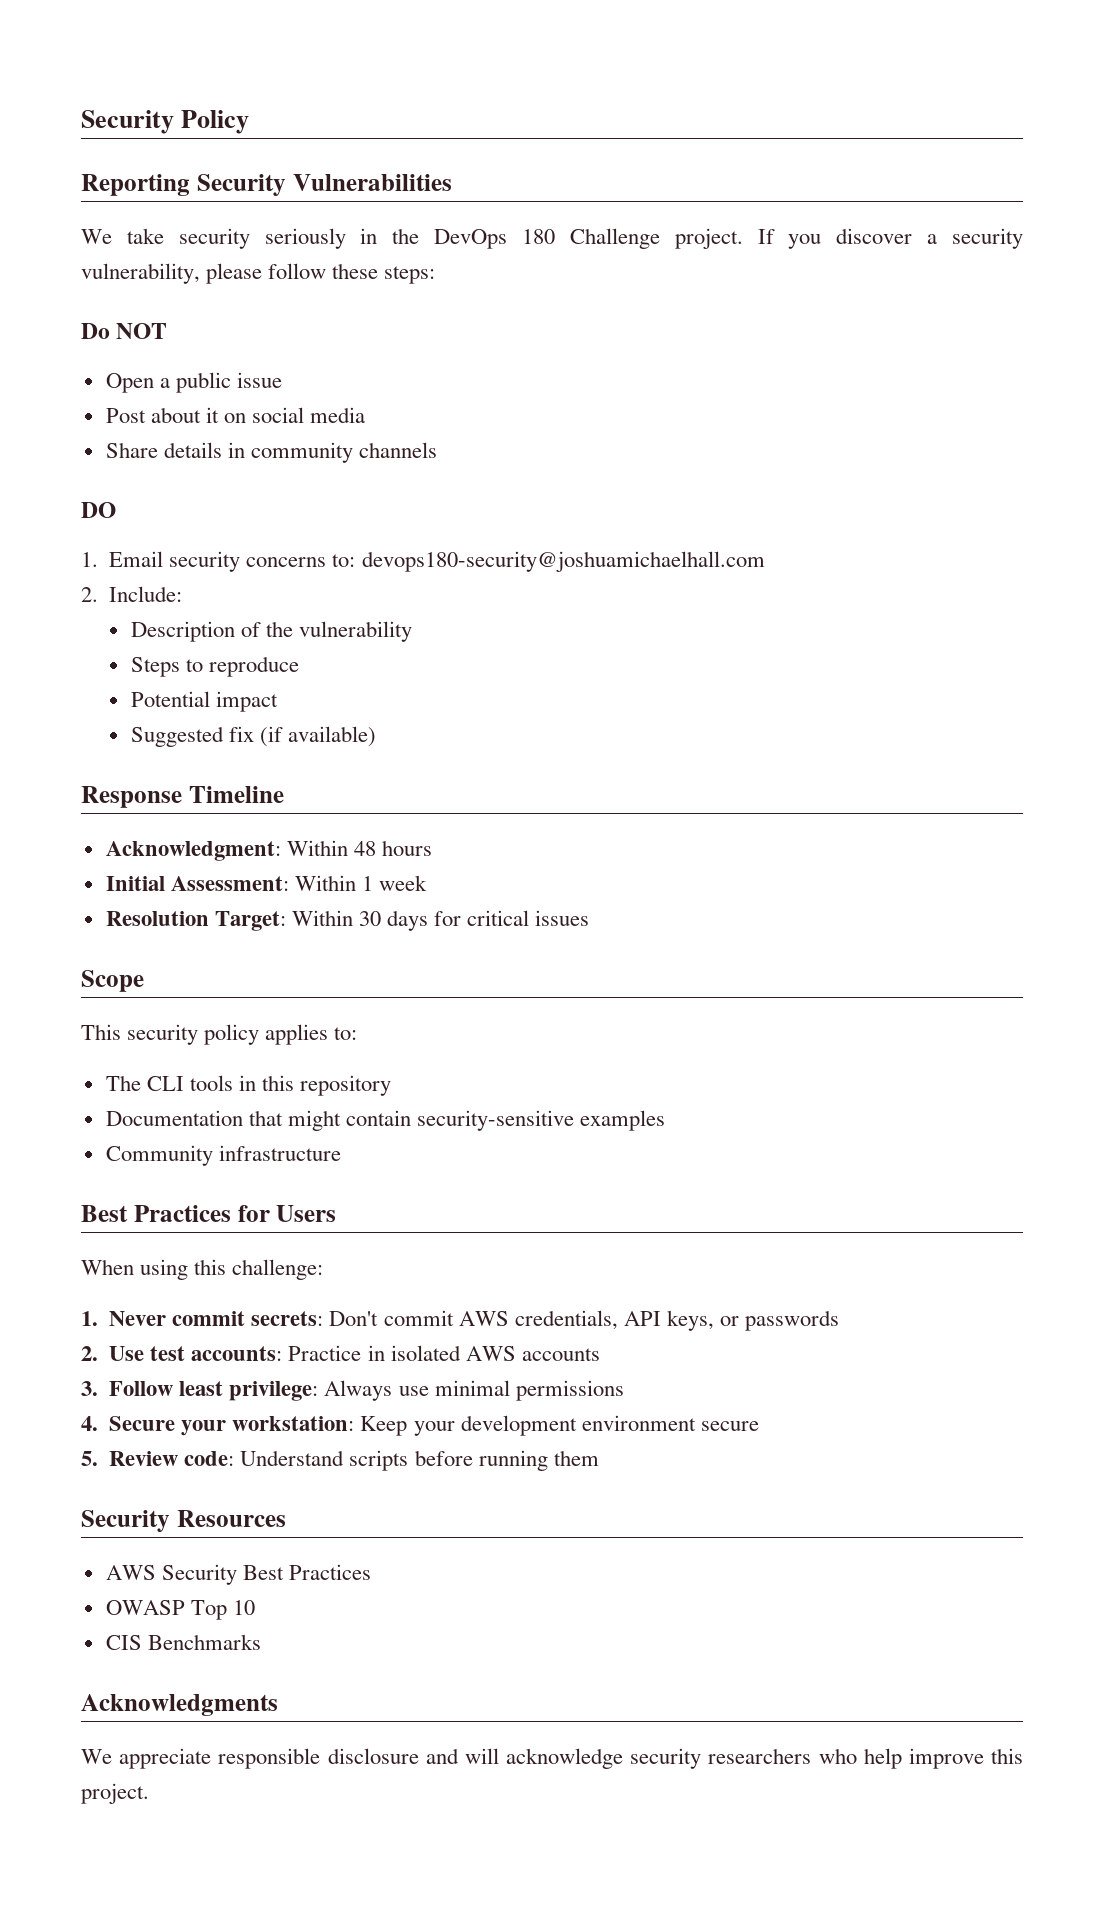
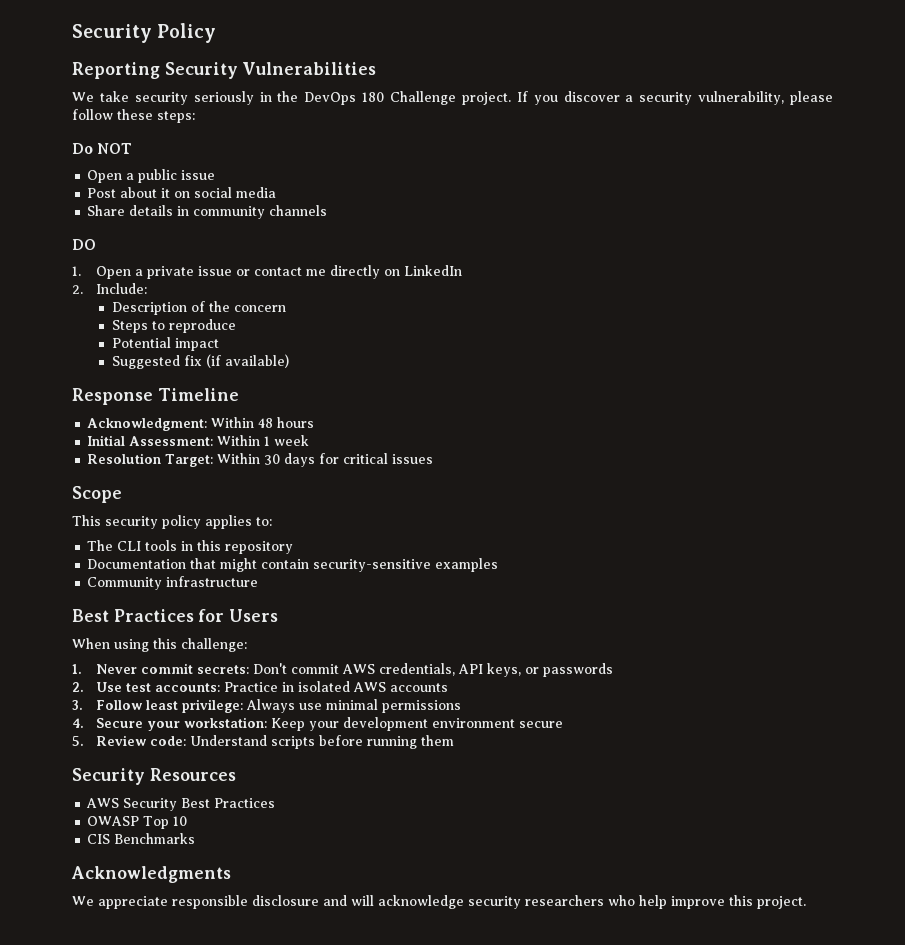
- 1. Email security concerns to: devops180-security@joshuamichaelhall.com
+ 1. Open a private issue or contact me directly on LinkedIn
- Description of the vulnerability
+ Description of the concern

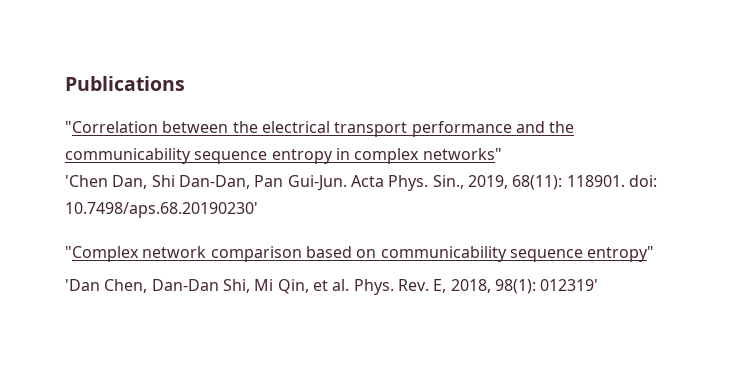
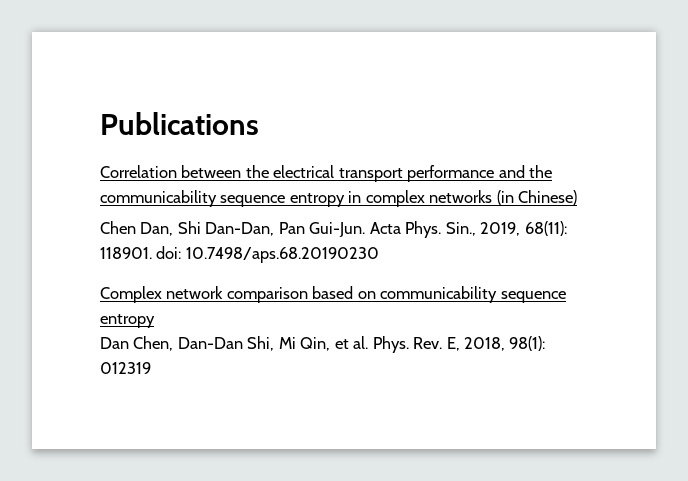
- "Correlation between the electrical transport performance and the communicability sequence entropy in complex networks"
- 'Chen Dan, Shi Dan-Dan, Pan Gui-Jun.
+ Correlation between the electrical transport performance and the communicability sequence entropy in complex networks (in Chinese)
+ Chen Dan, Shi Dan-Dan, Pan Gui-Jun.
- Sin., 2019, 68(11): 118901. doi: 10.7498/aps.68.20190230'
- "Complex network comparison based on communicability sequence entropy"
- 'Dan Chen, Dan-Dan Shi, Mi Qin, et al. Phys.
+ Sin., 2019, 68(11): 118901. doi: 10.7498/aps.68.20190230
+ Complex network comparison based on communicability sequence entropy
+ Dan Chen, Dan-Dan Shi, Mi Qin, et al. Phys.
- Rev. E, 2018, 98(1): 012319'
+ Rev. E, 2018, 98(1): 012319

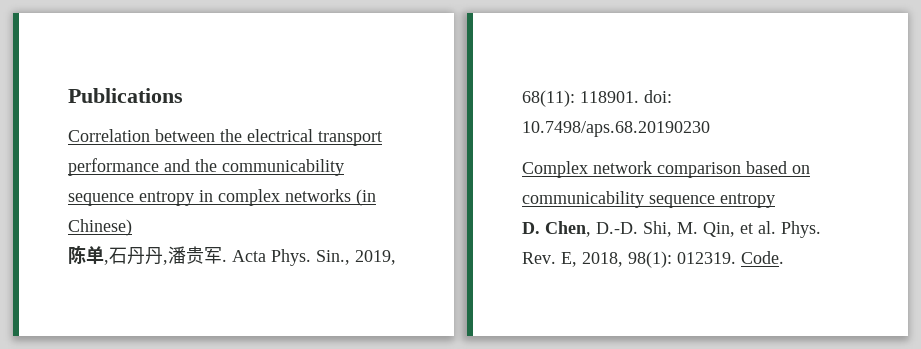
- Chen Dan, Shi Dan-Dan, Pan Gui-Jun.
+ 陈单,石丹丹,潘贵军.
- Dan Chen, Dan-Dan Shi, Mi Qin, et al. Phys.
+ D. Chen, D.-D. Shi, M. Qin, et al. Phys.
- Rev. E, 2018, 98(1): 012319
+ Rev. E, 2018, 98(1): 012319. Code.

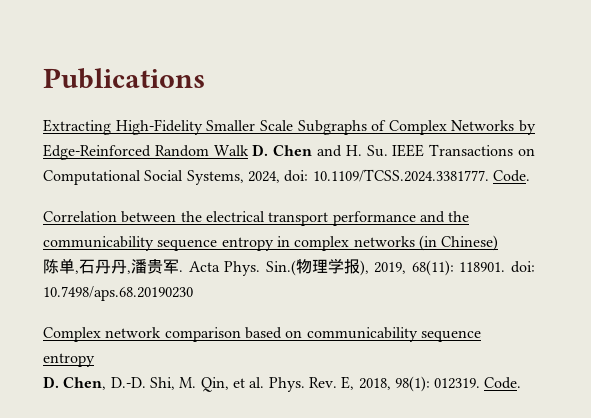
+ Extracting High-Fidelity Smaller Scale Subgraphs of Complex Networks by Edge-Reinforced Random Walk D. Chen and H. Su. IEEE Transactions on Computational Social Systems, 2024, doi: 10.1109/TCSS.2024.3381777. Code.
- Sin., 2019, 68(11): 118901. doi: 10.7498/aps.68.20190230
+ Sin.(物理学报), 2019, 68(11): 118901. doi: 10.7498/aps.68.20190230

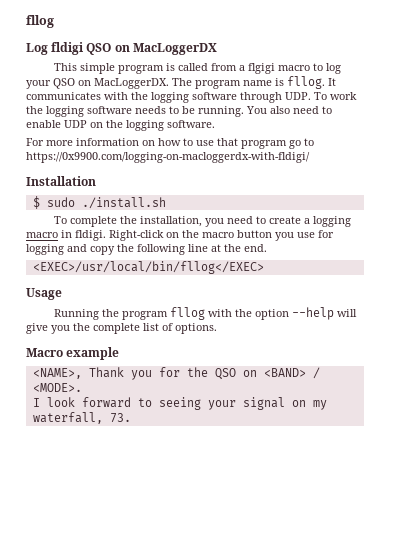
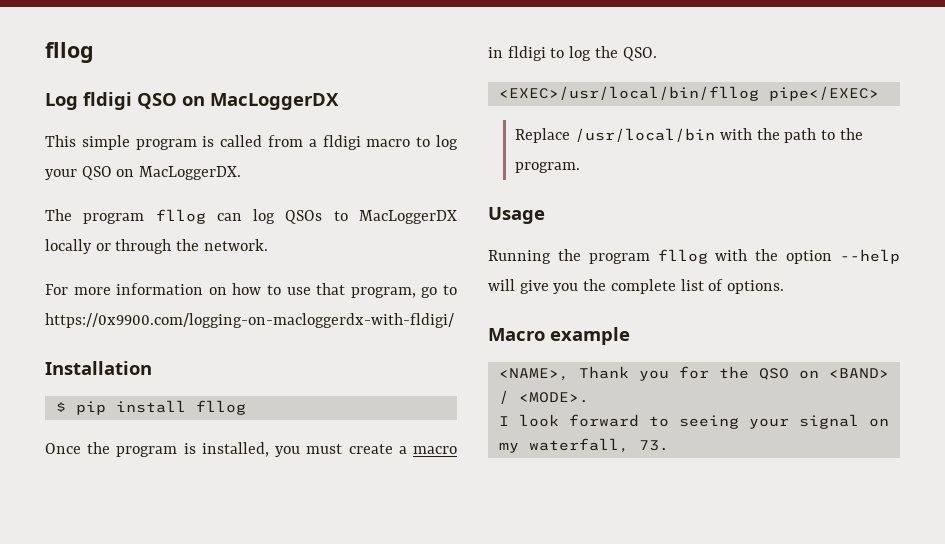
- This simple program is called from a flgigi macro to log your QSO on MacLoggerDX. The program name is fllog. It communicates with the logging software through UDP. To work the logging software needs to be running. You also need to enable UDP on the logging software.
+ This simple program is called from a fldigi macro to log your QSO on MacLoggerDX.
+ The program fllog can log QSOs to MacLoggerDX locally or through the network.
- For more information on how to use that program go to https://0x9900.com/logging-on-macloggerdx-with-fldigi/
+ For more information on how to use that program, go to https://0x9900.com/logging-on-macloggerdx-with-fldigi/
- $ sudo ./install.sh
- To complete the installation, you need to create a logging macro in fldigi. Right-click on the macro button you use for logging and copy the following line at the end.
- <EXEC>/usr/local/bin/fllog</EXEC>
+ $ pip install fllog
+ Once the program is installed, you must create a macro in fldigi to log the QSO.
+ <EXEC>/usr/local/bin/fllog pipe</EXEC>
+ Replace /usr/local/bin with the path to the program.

What is needed:
In the listing above, find the line containing "that program, go" and the line containing "- $ sudo ./install.sh", then retype both and every line between them exactly, with nothing else.

Solution to this task:
+ For more information on how to use that program, go to https://0x9900.com/logging-on-macloggerdx-with-fldigi/
- $ sudo ./install.sh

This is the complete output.